The Consideration will be paid in full by the issue of a total of 630,000,000 new shares of HK$0.10 each in the capital of the Company at an issue price of HK$0.445 per share.
Speed-Tech has entered into a joint venture agreement (the "ZOL Agreement") (details referred to in section B) with ZOL Founders (as defined below) whereby ZOL Founders and Speed-Tech have agreed to set up a 50-50 joint venture company, namely ZhongGuanCun Online Corporation ("ZOL Corporation") and that ZOL Founders will transfer the ZOL Companies (as defined in section B) into ZOL Corporation. Pursuant to the ZOL Agreement, ZOL Corporation will continue the existing business operation of the ZOL Companies to further develop the Internet platform for information technology ("IT") products e-commerce and position to become the largest electronic trading network in the Mainland China.
A. CONDITIONAL SHARE SALE AND PURCHASE AGREEMENT (the "Agreement")
1. Date of the Agreement
17 February 2000.
2. Parties
(i) the Vendor * U-Tech Enterprises Limited, holding 100 shares of US$1.00 each, representing the entire issued capital of Speed-Tech. The Vendor and its shareholder are independent third parties not connected with the Company, any of its subsidiaries, the directors, chief executives and substantial shareholders of the Company or any of its subsidiaries or any of their respective associates (as defined under the Rules (the "Listing Rules") Governing the Listing of Securities on the Stock Exchange); and
(ii) the Purchaser * Cyberbank Corporation Limited, is an indirect wholly-owned subsidiary of the Company incorporated in the Cayman Islands.
3. Assets to be acquired
(i) A total of 100 shares of US$1.00 each, being the entire issued capital of Speed-Tech; and
(ii) the interest-free shareholder's loan (the "Shareholder's Loan") with no fixed term of repayment advanced and to be advanced by the Vendor to Speed-Tech up to the date of Completion (as defined in paragraph 5 below). The face value of the Shareholder's Loan as at the date of the Agreement was approximately US$200,000, equivalent to approximately HK$1,550,000 (US$1.00: HK$7.75).
4. Consideration
The consideration of the Acquisition is HK$280,350,000 which is to be paid in full by the issue and allotment by the Company of 630,000,000 new shares of HK$0.10 each (the "Consideration Shares") credited as fully paid at an issue price of HK$0.445 per share. The issue price represents (i) a discount of approximately 1.11% to the closing price of HK$0.450 per share as quoted on the Stock Exchange as at 17 February 2000; and (ii) a premium of 1.48% and 3.25% to the 10-day average closing price of HK$0.438 per share and 5-day average closing price of HK$0.431 per share up to and including 17 February 2000 respectively. The issue price was determined by reference to the closing bid price of the Shares of HK$0.445 on 17 February 2000.

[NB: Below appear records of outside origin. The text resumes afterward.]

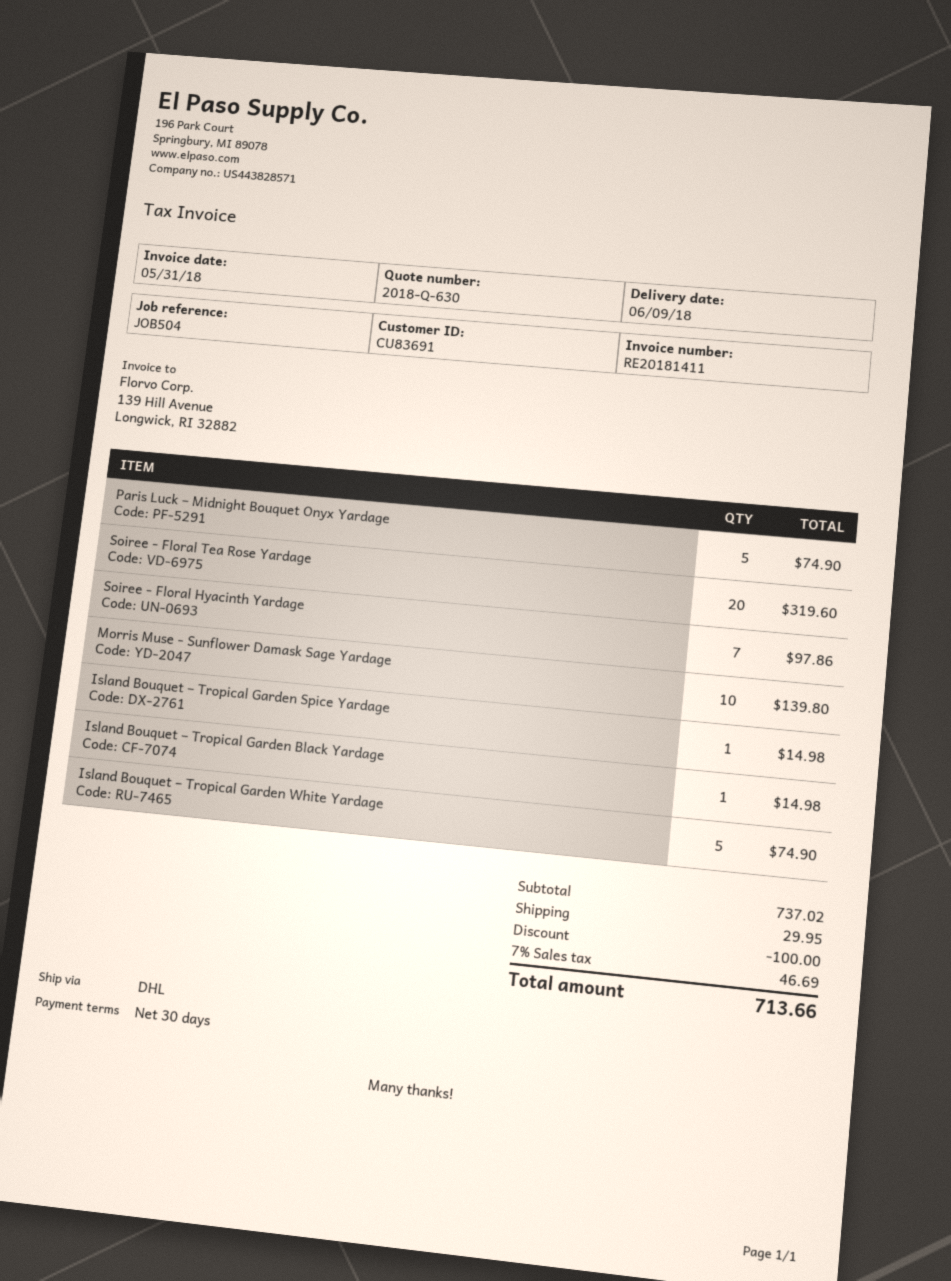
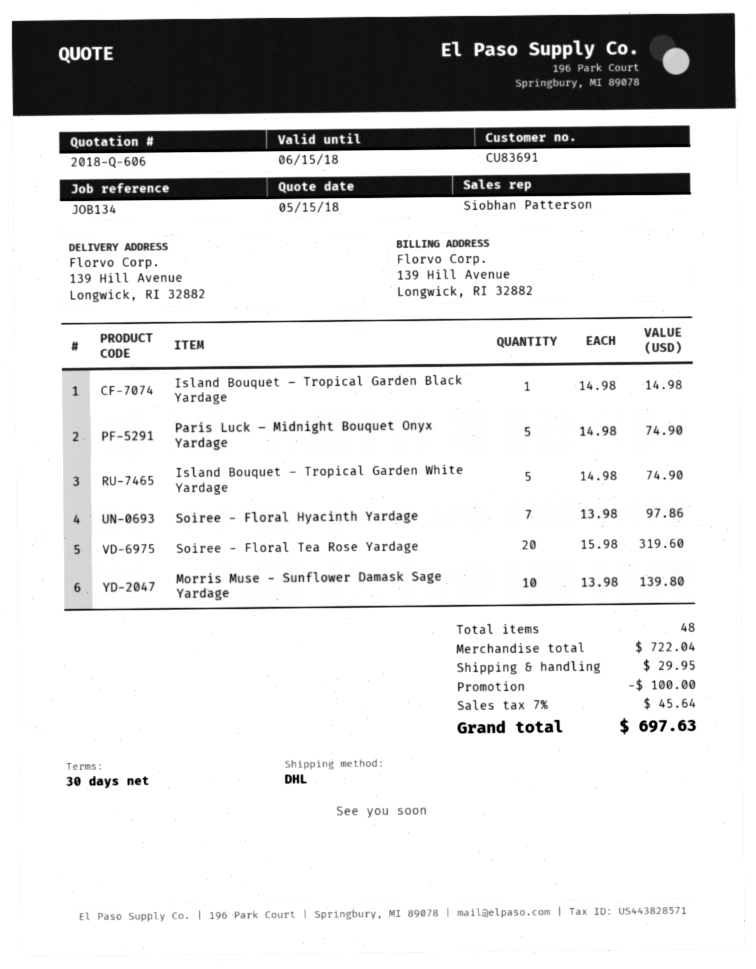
quote number: 2018-Q-630 -> 2018-Q-606
reference: JOB504 -> JOB134
Island Bouquet – Tropical Garden Spice Yardage: 1 for 14.98 -> none
subtotal: 737.02 -> 722.04
tax: 7% = 46.69 -> 7% = 45.64
total: 713.66 -> 697.63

The Consideration Shares represent respectively approximately 4.72% and 4.50% of the existing and the enlarged issued share capital of the Company upon Completion and will be issued subject to the passing of an ordinary resolution by the Company's shareholders at a special general meeting to approve the issue of the Consideration Shares. The Consideration Shares will rank equally in all respects with the existing shares of the Company in issue at the date of Completion. Application will be made to the Stock Exchange for the listing of, and permission to deal in, the Consideration Shares.

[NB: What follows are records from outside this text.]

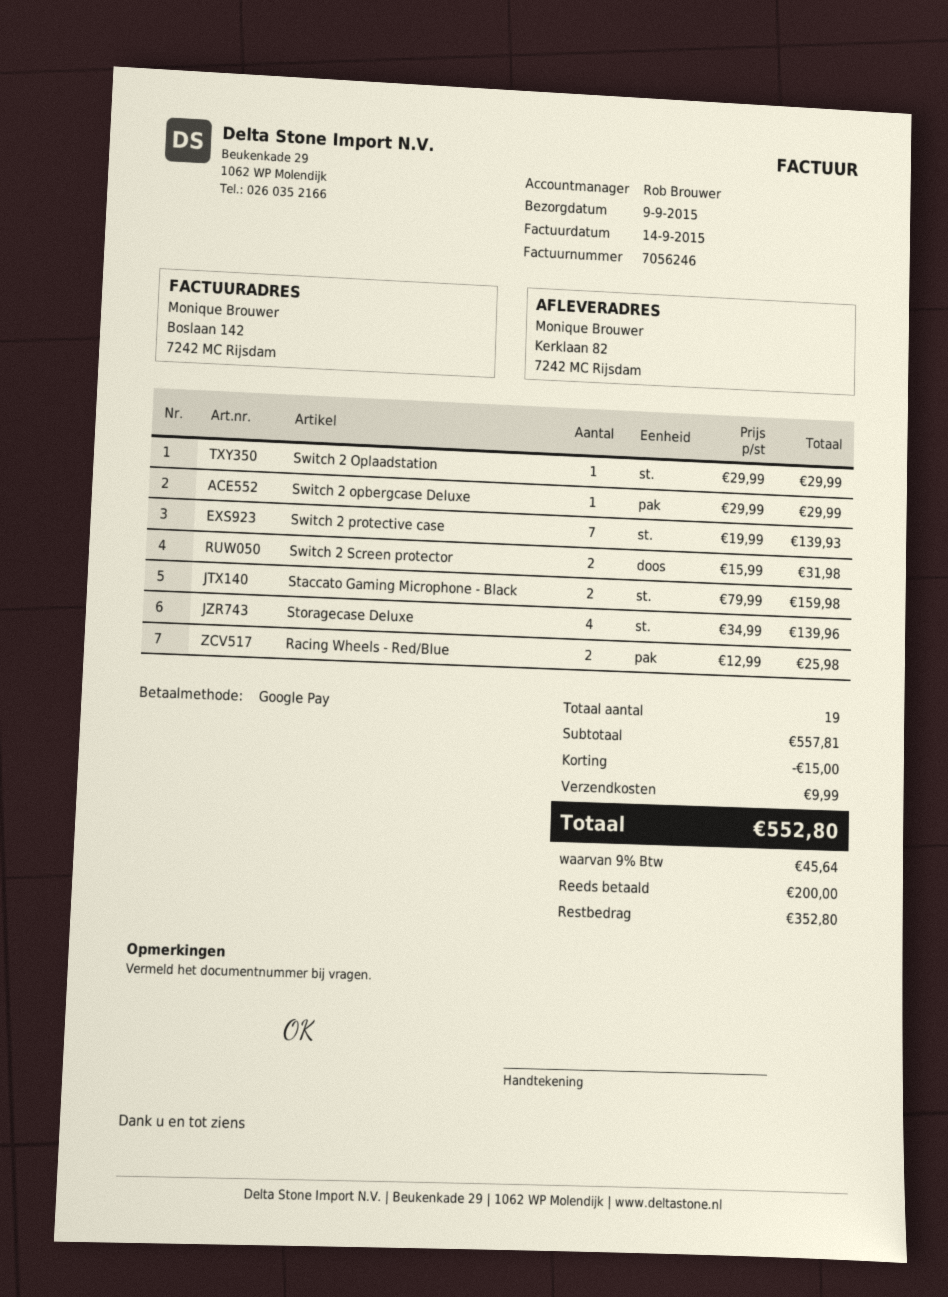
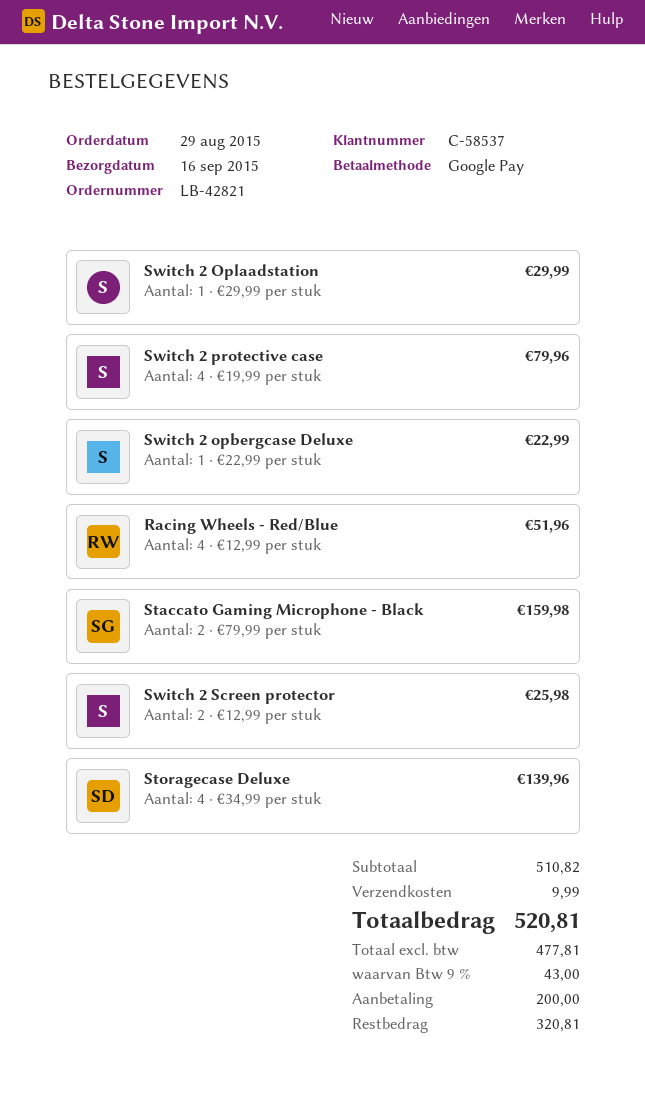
delivery date: 2015-09-09 -> 2015-09-16
Switch 2 opbergcase Deluxe: 1 x 29.99 = 29.99 -> 1 x 22.99 = 22.99
Switch 2 protective case: 7 x 19.99 = 139.93 -> 4 x 19.99 = 79.96
Switch 2 Screen protector: 2 x 15.99 = 31.98 -> 2 x 12.99 = 25.98
Racing Wheels - Red/Blue: 2 x 12.99 = 25.98 -> 4 x 12.99 = 51.96
subtotal: 557.81 -> 510.82
discount: 15.00 -> none
tax: 9% = 45.64 -> 9% = 43.00
total: 552.80 -> 520.81
balance: 352.80 -> 320.81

The Consideration was determined after arm's length negotiations with the Vendor. The Directors have also taken into account, besides the financial statements of Speed-Tech and the ZOL Companies, the Net Asset Value Guarantee (referred to in paragraph 7), the business track records and the high growth trend (see table in section B) of the operation of the ZOL Companies, the quality and popularity of their well established websites; an extensive IT product suppliers network together with their professional personnel. Considering also the huge potential envisaged in the development of the Internet platform for IT products e-commerce based on the existing well established fundamentals of the ZOL Companies and the high growth potential of the China IT industry as well as the price/revenue ratio ("P/R") of 2.1 after making comparison to a few leading Internet companies with e-commerce operations (e.g. Amazon P/R=14.69; ebay P/R=81), the Directors are in the opinion that the Consideration and the terms of the Acquisition are fair and reasonable and in the interest of the Company and its shareholders.
5. Completion
Completion will take place on the third business day after the date on which all the Conditions (as stated below) are fulfilled or waived by the Purchaser. The Conditions must be fulfilled or waived within 120 days from
the date of the Agreement (i.e. on or before 16 June 2000) or such later date as the Purchaser may agree.
6. Conditions
Completion is conditional upon the following Conditions being satisfied or waived by the Purchaser on or prior to Completion:
a. the due diligence exercise to be carried out by the Purchaser on the assets, liabilities, business and prospects of Speed-Tech, ZOL Corporation, ZOL Companies and the ZOL Agreement, being satisfactory to the Purchaser and also having revealed no fact or matter or thing which renders any of the Warranties untrue, misleading or incorrect in any respect;
b. the Vendor having produced written evidence to the Purchaser that the ZOL Agreement shall have been duly completed in accordance with its terms;
c. the shareholders of the Company passing a resolution at a special general meeting to approve the issue of the Consideration Shares; and
d. the granting by the Listing Committee of the Stock Exchange of the listing of, and permission to deal in, the Consideration Shares to be issued by the Company upon the completion of the Agreement;
7. Net Asset Value Guarantee
The Vendor has guaranteed and undertaken to the Purchaser that the share in the net asset value of ZOL Corporation by Speed-Tech upon Completion will not be less than US$2,600,000, equivalent to approximately HK$20,150,000. If such amount is less than US$2,600,000, the Vendor will pay to the Purchaser in cash an amount equal to the shortfall within 7 days upon demand of the Purchaser. The unaudited combined net asset value of the ZOL Companies as at 31 December 1999 was approximately RBM10.6 million, equivalent to approximately HK$9.91 million. There is no provision for adjustment to the Consideration in the event the share in net asset value is more than US$2,600,000.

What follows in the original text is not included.